Speaker
Description
The CONNIE experiment aims to detect CEvNS of reactor antineutrinos off silicon nuclei using thick fully-depleted high-resistivity silicon CCDs. In 2021, two Skipper-CCD sensors with sub-electron readout noise capability were installed at the experiment next to the Angra-2 reactor, marking CONNIE as the first experiment to employ Skipper-CCDs for reactor neutrino detection. Thanks to the remarkably low readout noise of these sensors and thorough data quality analysis, CONNIE achieved a record low detection threshold of 15 eV. In this contribution, we will detail the sensor performance and present the latest results obtained from data collected over 300 days in 2021-2022. The comparison between event rates during reactor-on and off periods reveals no excess, setting upper limits on neutrino interaction rates at a 95% confidence level.
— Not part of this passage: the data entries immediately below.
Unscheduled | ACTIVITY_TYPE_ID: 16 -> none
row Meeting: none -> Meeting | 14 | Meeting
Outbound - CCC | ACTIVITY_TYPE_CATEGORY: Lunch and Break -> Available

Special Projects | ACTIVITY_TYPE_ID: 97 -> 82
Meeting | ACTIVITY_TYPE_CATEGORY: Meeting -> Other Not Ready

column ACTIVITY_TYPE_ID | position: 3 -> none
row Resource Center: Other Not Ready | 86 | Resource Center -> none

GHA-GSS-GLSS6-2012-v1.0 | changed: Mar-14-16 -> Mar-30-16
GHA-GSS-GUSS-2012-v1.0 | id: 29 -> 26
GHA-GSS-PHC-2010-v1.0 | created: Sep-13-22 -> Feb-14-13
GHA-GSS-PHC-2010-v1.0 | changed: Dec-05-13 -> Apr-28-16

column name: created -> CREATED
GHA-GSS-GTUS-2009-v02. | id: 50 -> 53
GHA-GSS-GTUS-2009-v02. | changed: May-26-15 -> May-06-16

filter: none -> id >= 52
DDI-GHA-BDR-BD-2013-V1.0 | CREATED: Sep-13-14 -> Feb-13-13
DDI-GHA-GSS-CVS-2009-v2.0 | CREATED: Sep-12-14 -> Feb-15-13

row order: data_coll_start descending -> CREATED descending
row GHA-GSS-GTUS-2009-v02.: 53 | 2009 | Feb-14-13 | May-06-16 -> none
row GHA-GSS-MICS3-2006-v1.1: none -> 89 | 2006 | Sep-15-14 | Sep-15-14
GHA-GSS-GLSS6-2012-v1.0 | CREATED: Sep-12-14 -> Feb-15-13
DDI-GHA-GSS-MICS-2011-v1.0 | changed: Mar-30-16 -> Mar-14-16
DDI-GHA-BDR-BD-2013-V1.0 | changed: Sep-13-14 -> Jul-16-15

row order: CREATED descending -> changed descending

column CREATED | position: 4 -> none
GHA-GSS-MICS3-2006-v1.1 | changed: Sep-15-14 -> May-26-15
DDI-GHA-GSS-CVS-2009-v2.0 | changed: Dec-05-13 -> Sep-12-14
These limits align with previous findings from CONNIE using standard CCDs and longer exposure times. Based on these new results, we conducted searches for Physics Beyond the Standard Model, focusing on exploring limits within a simplified model featuring light vector mediators. Additionally, we initiated the first dark matter search by diurnal modulation and further explored the recent search for relativistic millicharged particles produced in reactors. These promising results, achieved with a small-mass sensor, underscore the potential of Skipper-CCDs in investigating rare neutrino interactions and motivate plans for expanding the detector mass by installing a Multi-Chip-Module of Skipper-CCDs.